▸ **Exercise description**:
Return, exactly, the line that contains "-10,7 +10,7 @@" together with all lines after it to the end of the entries, and no further lines.

▸ **Records provided**:
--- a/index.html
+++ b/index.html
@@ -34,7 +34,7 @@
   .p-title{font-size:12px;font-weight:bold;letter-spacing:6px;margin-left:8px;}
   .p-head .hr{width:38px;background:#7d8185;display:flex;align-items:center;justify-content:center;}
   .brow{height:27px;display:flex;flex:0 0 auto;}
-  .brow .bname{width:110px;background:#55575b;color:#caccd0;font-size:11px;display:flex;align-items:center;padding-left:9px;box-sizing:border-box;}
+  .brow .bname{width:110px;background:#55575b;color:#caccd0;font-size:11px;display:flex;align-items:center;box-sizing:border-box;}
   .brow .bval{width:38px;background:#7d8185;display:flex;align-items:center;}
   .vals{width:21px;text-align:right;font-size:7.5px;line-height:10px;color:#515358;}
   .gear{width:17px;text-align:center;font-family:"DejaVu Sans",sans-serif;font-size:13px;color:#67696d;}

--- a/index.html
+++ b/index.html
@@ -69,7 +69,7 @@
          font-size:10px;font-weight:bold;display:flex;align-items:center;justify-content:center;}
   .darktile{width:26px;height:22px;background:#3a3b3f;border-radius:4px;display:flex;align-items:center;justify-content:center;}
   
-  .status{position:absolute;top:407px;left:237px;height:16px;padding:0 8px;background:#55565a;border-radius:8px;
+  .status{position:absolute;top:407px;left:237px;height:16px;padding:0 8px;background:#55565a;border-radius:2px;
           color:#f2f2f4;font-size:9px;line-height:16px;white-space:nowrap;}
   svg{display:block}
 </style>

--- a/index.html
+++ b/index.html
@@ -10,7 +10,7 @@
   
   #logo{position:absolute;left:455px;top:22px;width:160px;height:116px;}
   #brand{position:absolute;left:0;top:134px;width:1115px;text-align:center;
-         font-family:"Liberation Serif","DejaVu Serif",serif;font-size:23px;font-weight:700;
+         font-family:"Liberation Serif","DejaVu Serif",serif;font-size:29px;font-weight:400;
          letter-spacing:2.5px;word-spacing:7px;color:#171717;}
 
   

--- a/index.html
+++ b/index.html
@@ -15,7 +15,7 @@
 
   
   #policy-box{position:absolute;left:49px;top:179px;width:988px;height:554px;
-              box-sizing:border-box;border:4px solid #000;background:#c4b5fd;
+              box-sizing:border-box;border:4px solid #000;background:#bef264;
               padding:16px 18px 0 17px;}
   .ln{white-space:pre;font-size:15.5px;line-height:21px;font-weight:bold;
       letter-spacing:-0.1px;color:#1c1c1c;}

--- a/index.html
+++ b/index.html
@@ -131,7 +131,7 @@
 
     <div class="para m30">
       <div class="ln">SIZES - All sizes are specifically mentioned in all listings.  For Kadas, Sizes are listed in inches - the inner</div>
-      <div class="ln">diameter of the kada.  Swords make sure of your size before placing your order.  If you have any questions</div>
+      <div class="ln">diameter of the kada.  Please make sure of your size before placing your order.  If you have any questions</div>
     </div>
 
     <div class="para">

▸ **Reply**:
@@ -10,7 +10,7 @@
   
   #logo{position:absolute;left:455px;top:22px;width:160px;height:116px;}
   #brand{position:absolute;left:0;top:134px;width:1115px;text-align:center;
-         font-family:"Liberation Serif","DejaVu Serif",serif;font-size:23px;font-weight:700;
+         font-family:"Liberation Serif","DejaVu Serif",serif;font-size:29px;font-weight:400;
          letter-spacing:2.5px;word-spacing:7px;color:#171717;}
 
   

--- a/index.html
+++ b/index.html
@@ -15,7 +15,7 @@
 
   
   #policy-box{position:absolute;left:49px;top:179px;width:988px;height:554px;
-              box-sizing:border-box;border:4px solid #000;background:#c4b5fd;
+              box-sizing:border-box;border:4px solid #000;background:#bef264;
               padding:16px 18px 0 17px;}
   .ln{white-space:pre;font-size:15.5px;line-height:21px;font-weight:bold;
       letter-spacing:-0.1px;color:#1c1c1c;}

--- a/index.html
+++ b/index.html
@@ -131,7 +131,7 @@
 
     <div class="para m30">
       <div class="ln">SIZES - All sizes are specifically mentioned in all listings.  For Kadas, Sizes are listed in inches - the inner</div>
-      <div class="ln">diameter of the kada.  Swords make sure of your size before placing your order.  If you have any questions</div>
+      <div class="ln">diameter of the kada.  Please make sure of your size before placing your order.  If you have any questions</div>
     </div>
 
     <div class="para">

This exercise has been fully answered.